Istri Wabup dan Direktur PDAM Menang Lelang Trunk Show Batik Kendal 2021, Ini Harapan Mereka

BOSTHOMSON,KENDAL – Acara Trunk Show Batik Kendal 2021 yang diselenggarakan International Council for Small Business (ICSB) Kabupaten Kendal bekerja sama dengan Bank Jateng di Agro Wisata Tirto Arum Baru Kendal, Sabtu malam (23/10/2021) berlangsung meriah.

Acara dibuka oleh Bupati Kendal, Dico M Ganinduto tersebut, dihadiri oleh perwakilan dinas terkait, pengurus ICSB Kendal, perwakilan Bank Jateng, para pimpinan BUMD dan pelaku UMKM Kendal.

Selain peragaan busana yang memamerkan berbagai kreasi batik khas Kendal, acara juga diisi dengan lelang batik. Ada dua jenis batik yang dilelang dalam acara tersebut. Yakni batik motif biru laut dan batik motif alam.

Batik khas Kendal yang dipamerkan dalam Trunk Show Batik Kendal 2021
Batik khas Kendal yang dipamerkan dalam Trunk Show Batik Kendal 2021

Batik biru dengan motif pasangan dua wayang tersebut menyita perhatian, Sunanto, Direktur Utama PDAM Tirto Panguripan Kabupaten Kendal.

Usai memenangkan lelang kepada awak media Sunanto mengatakan, sejak awal dirinya sudah mencermati beberapa motif Kendal. Namun begitu ada sesi lelang dan kebetulan warna, motif dan corak yang ditawarkan ia merasa cocok, langsung menawar harga tinggi.

“Saya cocok batik dengan warna biru yang dilelang, seperti warna khas PDAM. Jadi saya berani menawar dengan harga tinggi untuk batik khas Kendal seharga Rp 1.250.000,” ungkapnya.

Sunanto mengaku, dirinya memang punya tujuan dan keinginan untuk memajukan batik khas Kendal. Salah satu diantaranya dengan menseragamkan karyawan PDAM dengan batik khas Kendal.

“Ke depan saya sudah ada keinginan untuk seluruh karyawan PDAM menggunakan batik Kendal. Selain itu juga akan kita buat souvernir berupa batik untuk para tamu kunjungan ke PDAM dari luar kota,” ujarnya.

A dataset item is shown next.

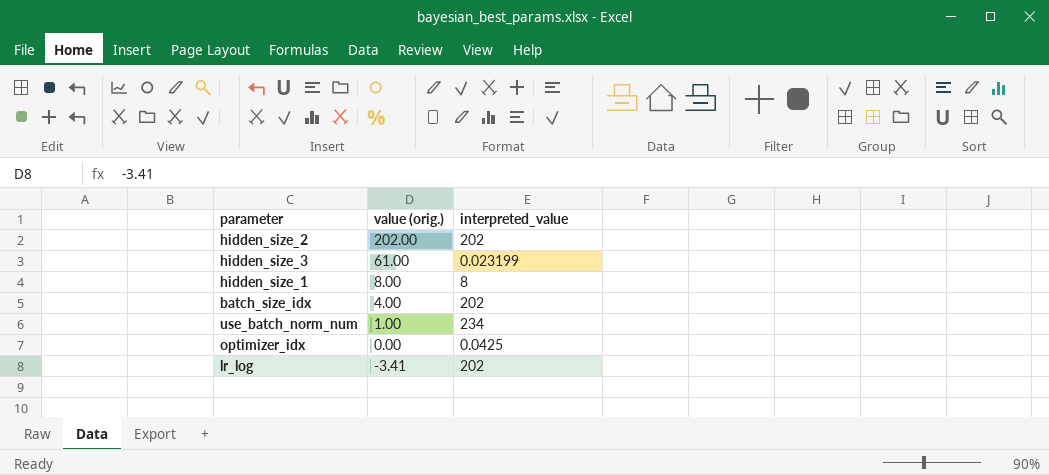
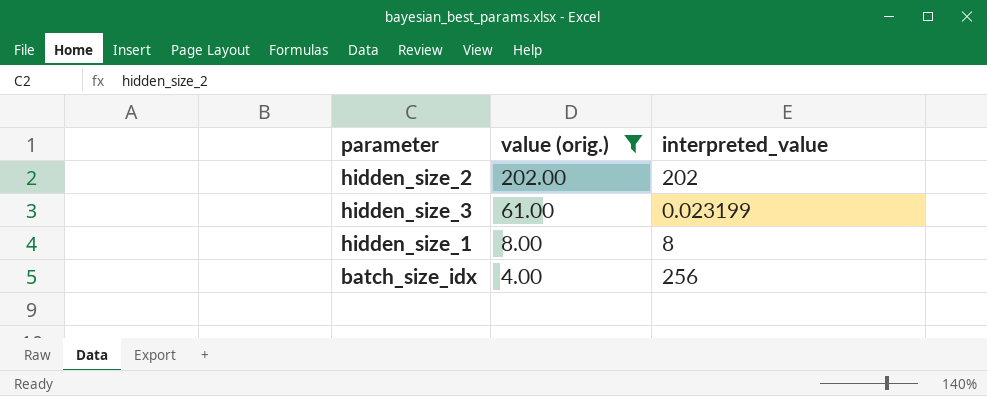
filter: none -> value (orig.) >= 4.00
batch_size_idx | interpreted_value: 202 -> 256

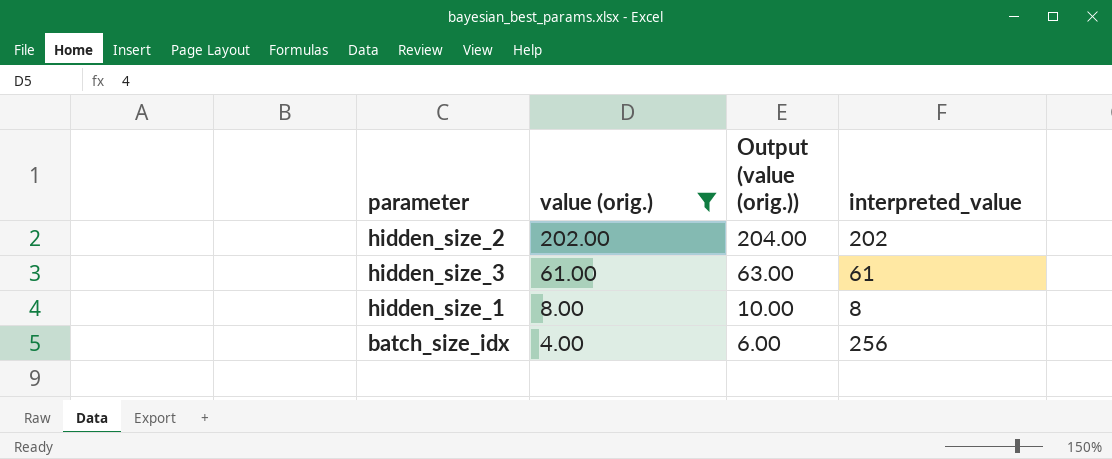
column Output (value (orig.)) | formula: none -> [value (orig.)] + 2
hidden_size_3 | interpreted_value: 0.023199 -> 61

Dengan diseragamkannya karyawan PDAM dengan batik khas Kendal, dirinya berharap batik khas Kendal bisa lebih dikenal dan akan mendunia.

“Insya-Allah besok Senen saya koordinasikan bersama jajaran soal ini (seragam batik). Motif dan corak apa yang cocok untuk seragam batik bagi karyawan PDAM dan hari apa dikenakan,” tukas Sunanto.

Sementara pada lelang batik sesi kedua, dimenangkan oleh Fausijati, istri Wakil Bupati Kendal, Windu Suko Basuki, dengan harga lelang tertinggi Rp 1.300.000.

Dirinya berharap, dengan ajang ini, batik khas Kendal bisa lebih dikenal dan bisa mendunia. “Semoga di bawah kepemimpinan Bapak Bupati Dico dan Wabup Pak Windu Suko Basuki, batik khas Kendal bisa mendunia,” ujar Fausijati.

Sementara itu, salah satu panitia penyelenggara, Sri Sarwo Utomo mengaku, acara ini bertujuan untuk mempromosikan batik khas Kendal yang belum banyak dikenal masyarakat.

Ia yang juga menjabat sebagai Direktur Agro Wisata Tirto Arum Baru Kendal berharap, dengan acara ini, masyarakat bisa tau bahwa di Kendal ada batik warna alam yang tidak kalah bagus dengan buatan daerah lain.

“Kami berterima kasih kepada Pemerintah Kabupaten Kendal atas dukungannya sehingga acara ini terselenggara dengan baik. Harapannya, batik Kendal bisa dikenal masyarakat dan bisa  mendunia,” tukas Utomo. (Hans).